Hungarian law of emergency “incompatible with being in the EU”, according to the MEPs group
Hungary’s emergency law that enables the prime minister, Viktor Orbán, to rule by decree without time limits is incompatible with being in the EU, the European parliament’s liberal group said on Tuesday.
Passing measures ostensibly to tackle coronavirus, the Hungarian parliament on Monday voted to give Orbán the power to rule by decree with no clear end-date. The law also introduces jail terms for spreading disinformation about the virus, raising fears it could be used to neuter critics of the government’s approach.
Sophie in’t Veld, a Dutch liberal MEP, who chairs the European parliament’s rule of law group, said: “Viktor Orbán has completed his project of killing democracy and the rule of law in Hungary. Clearly, the actions of the Hungarian government are incompatible with EU membership.”
Dacian Çiolos, a former Romanian prime minister and EU commissioner who now leads the liberal group, said it was “shameful this dreadful corona is abused in such a manner”.
The European commission president, Ursula von der Leyen, issued a statement on Tuesday calling for all emergency measures to be “limited to what is necessary and strictly proportionate” and not lasting indefinitely. “It is of utmost importance that emergency measures are not at the expense of our fundamental principles and values as set out in the treaties,” Von der Leyen said in a statement that did not mention Hungary.
The message from Washington was more direct. Eliot L Engel, the chairman of the US House of Representatives’ foreign affairs committee, said Orbán was making “a blatant power grab in the face of the worst global health crisis in recent history. This legislation marginalises the Hungarian parliament and allows prime minister Orbán to rule by decree like a dictator.
“Such a serious affront to democracy anywhere is outrageous, and particularly within a Nato ally and EU member.”
Katalin Cseh, an Hungarian MEP for the centrist Momentum party, urged the commission to engage with Hungary over the law last week once it was clear Orbán was on course to secure the law with his two-thirds majority in the Hungarian parliament.
“In a democracy, we should never give anyone unlimited powers or unlimited time. It’s not a matter of whether I trust Orbán. It’s really about our basic perception of democracy … There should always be checks and balances.

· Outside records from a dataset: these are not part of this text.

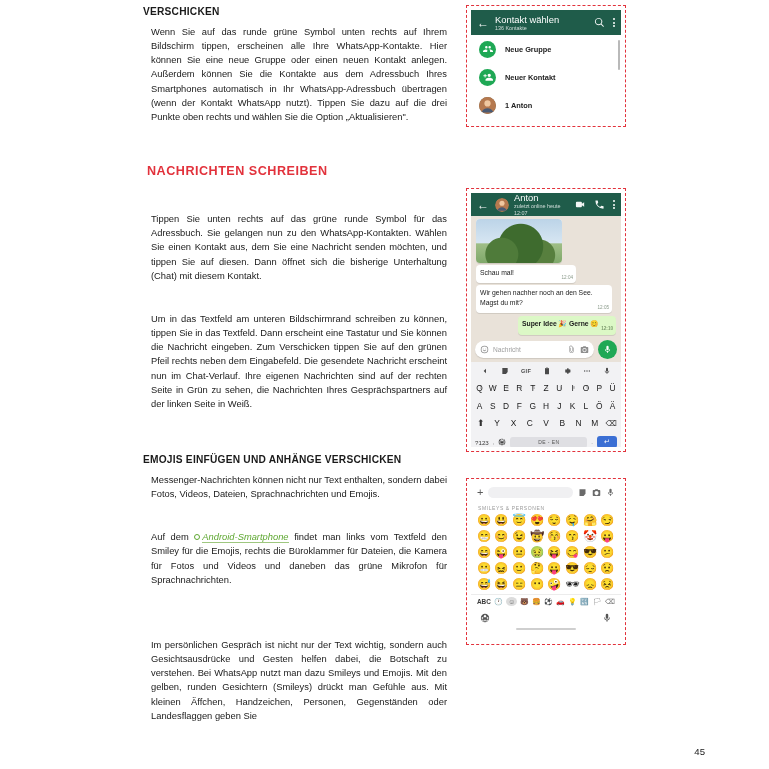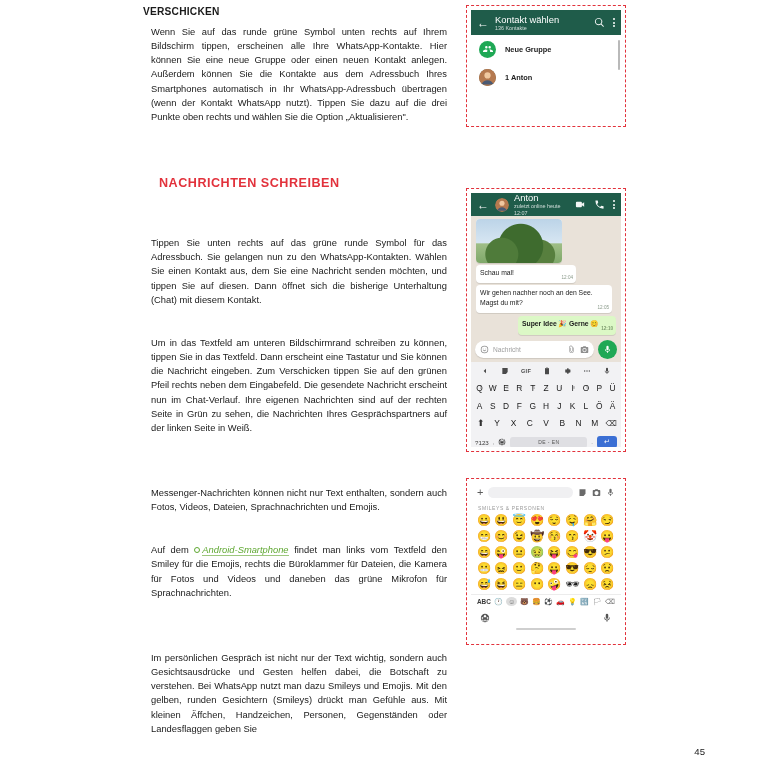"Neuer Kontakt" div.c-row { html: none -> <div> <span> <svg> <path></path> </svg> </span> <span>Neuer Kontakt</span> </div> }
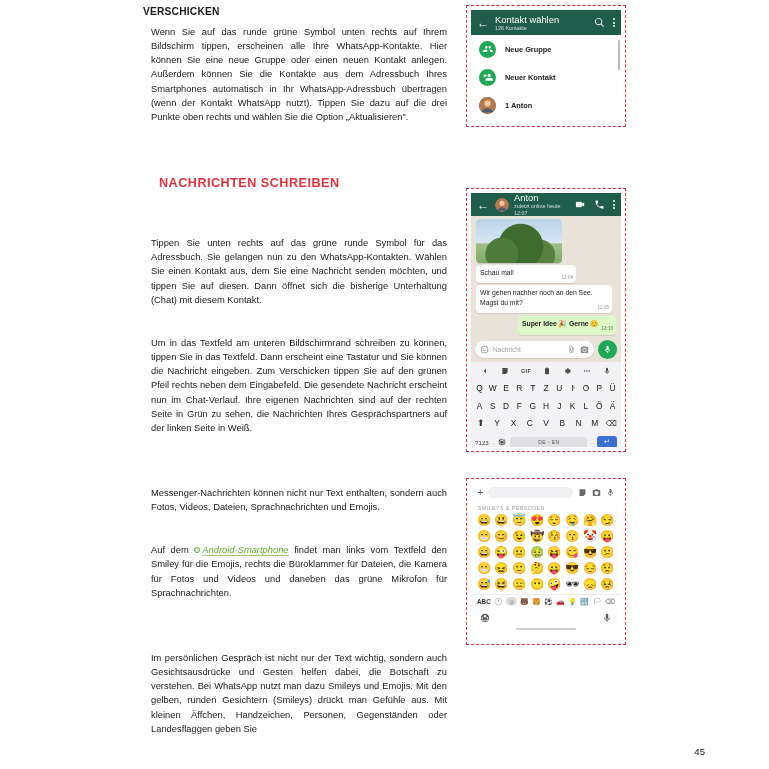"NACHRICHTEN SCHREIBEN" .h-red { margin: 16px -> 4px }
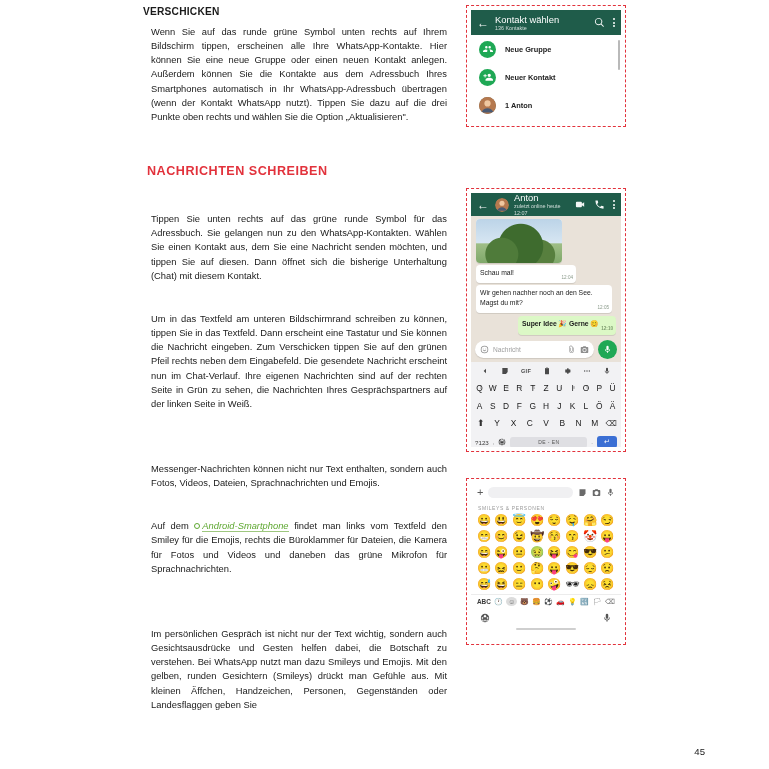"EMOJIS EINFÜGEN UND ANHÄNGE VERSCHICKEN" div.h-sub { html: none -> <div>EMOJIS EINFÜGEN UND ANHÄNGE VERSCHICKEN</div> }
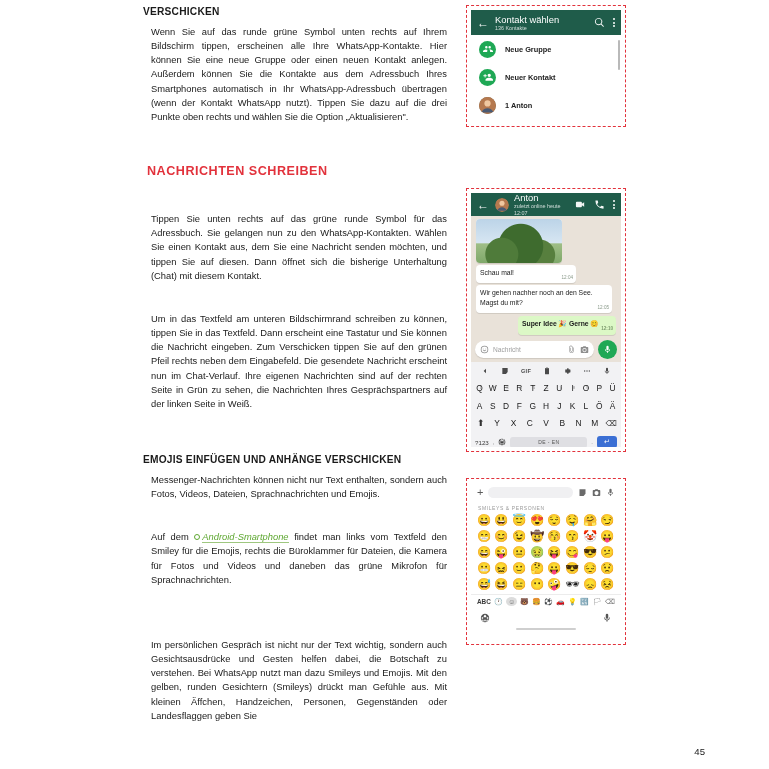"Messenger-Nachrichten können nicht nur" p.para { text: auch -> dabei }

Such a law is against my perception of parliamentary democracy.”
Norbert Röttgen, the head of the German Bundestag’s foreign affairs committee and a candidate in the race to succeed Angela Merkel as chancellor, also condemned the law, writing on Twitter that it “effectively eliminates opposition” and was a breach of basic principles the EU “cannot accept”.

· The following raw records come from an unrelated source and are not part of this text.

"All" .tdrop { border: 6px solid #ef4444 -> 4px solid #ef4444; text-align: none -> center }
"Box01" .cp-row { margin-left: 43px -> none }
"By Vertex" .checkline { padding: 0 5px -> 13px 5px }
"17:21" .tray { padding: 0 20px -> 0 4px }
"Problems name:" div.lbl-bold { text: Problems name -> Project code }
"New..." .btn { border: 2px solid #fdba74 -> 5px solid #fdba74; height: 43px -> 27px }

Others accused EU authorities and member states in the EU council of ministers of failing to speak out, following Hungary’s sharp decline in democratic freedoms over the last 10 years, as measured by international organisations, such as Freedom House and article 19. “The silence from the president of the commission and the council is deafening,” in’t Veld said.
Responding to Von der Leyen’s statement, Orbán’s spokesman Zoltán Kovács said the Hungarian state of emergency and extraordinary measures were “congruent with the treaties and the Hungarian constitution and targeted exclusively at fighting the coronavirus”.
He said the law upheld EU values, rule of law, press freedom, while accusing critics of being misinformed.